Ethical Hacking News
Fortinet FortiWeb Flaw Actively Exploited in the Wild Before Company's Silent Patch
Fortinet Fortiweb WAF has a critical vulnerability that allows attackers to bypass authentication and gain unauthorized access to admin accounts. The vulnerability was silently patched in version 8.0.2, but it has been actively exploited in the wild since early last month. Attackers can create admin accounts with weak passwords using specific URLs, compromising devices that remain unpatched. A tool has been released to help identify susceptible devices and provide recommendations for patching. Organizations running versions of Fortinet FortiWeb prior to version 8.0.2 are urged to patch their devices as soon as possible.
Cybersecurity researchers are sounding the alarm about a critical vulnerability in Fortinet Fortiweb WAF that has been actively exploited in the wild, putting devices and organizations at risk. The vulnerability, which was silently patched by Fortinet in version 8.0.2, allows attackers to bypass authentication and gain unauthorized access to admin accounts, effectively compromising the device.

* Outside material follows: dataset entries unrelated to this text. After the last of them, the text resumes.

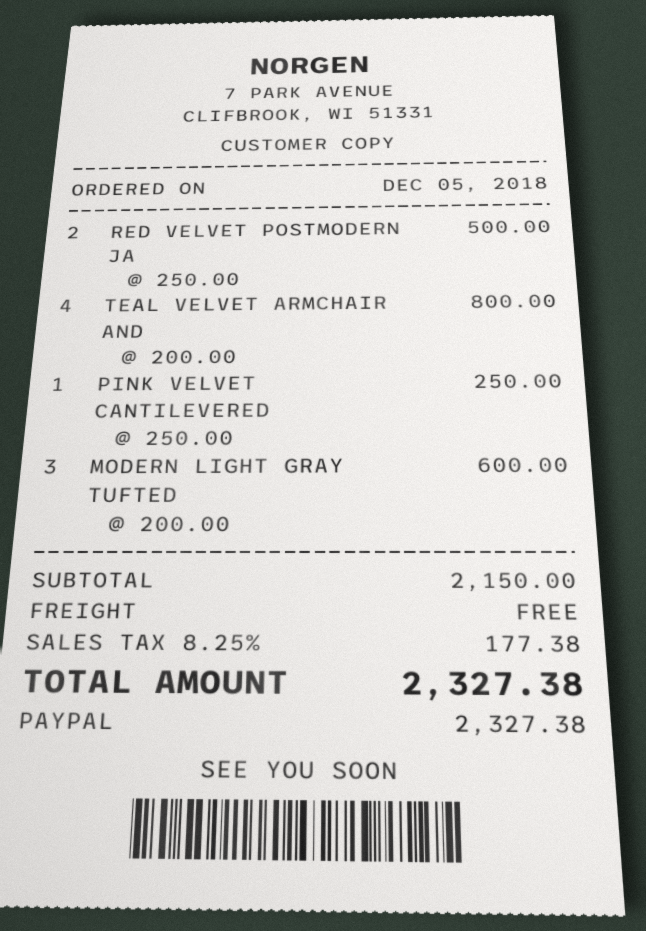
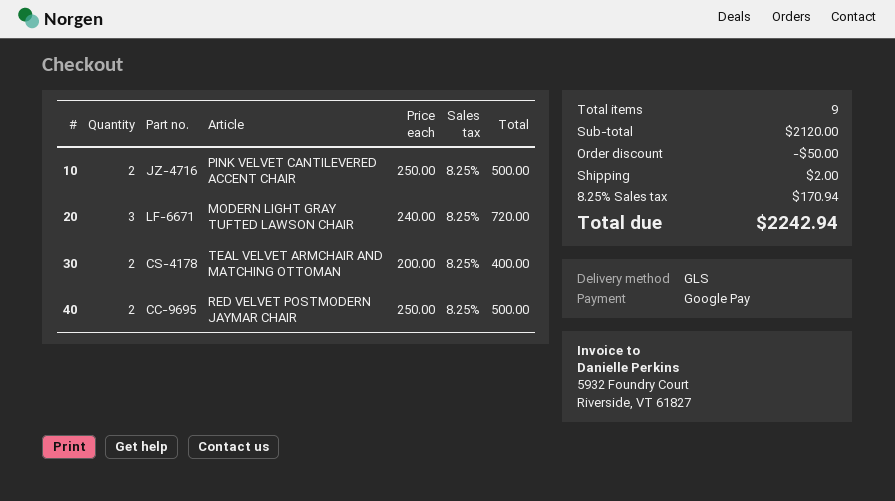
payment method: PayPal -> Google Pay
TEAL VELVET ARMCHAIR AND: 4 x 200.00 = 800.00 -> 2 x 200.00 = 400.00
PINK VELVET CANTILEVERED: 1 x 250.00 = 250.00 -> 2 x 250.00 = 500.00
MODERN LIGHT GRAY TUFTED: 3 x 200.00 = 600.00 -> 3 x 240.00 = 720.00
subtotal: 2150.00 -> 2120.00
discount: none -> 50.00
shipping: 0.00 -> 2.00
tax: 8.25% = 177.38 -> 8.25% = 170.94
total: 2327.38 -> 2242.94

According to watchTowr CEO and founder Benjamin Harris, the company has seen active, indiscriminate exploitation of this vulnerability since early last month. "The watchTowr team is seeing active, indiscriminate in-the-wild exploitation of what appears to be a silently patched vulnerability in Fortinet's FortiWeb product," Harris said in a statement.
Patched in version 8.0.2, the vulnerability allows attackers to perform actions as a privileged user, with the threat actor behind the exploitation sending payloads to specific URLs to create admin accounts. Some of the detected admin usernames and passwords created by these payloads include Testpoint / AFodIUU3Sszp5, trader1 / 3eMIXX43, and test1234point / AFT3$tH4ck.
Researchers at Defused and security expert Daniel Card of PwnDefend have successfully reproduced the vulnerability and released an artifact generator tool to help identify susceptible devices. The tool can be used to scan for specific vulnerabilities in FortiWeb appliances and provide recommendations for patching.
It's worth noting that the origins and identity of the threat actor behind these attacks are currently unknown, but it's clear that they have been actively exploiting this vulnerability since early last month. As a result, organizations running versions of Fortinet FortiWeb prior to version 8.0.2 are urged to patch their devices as soon as possible.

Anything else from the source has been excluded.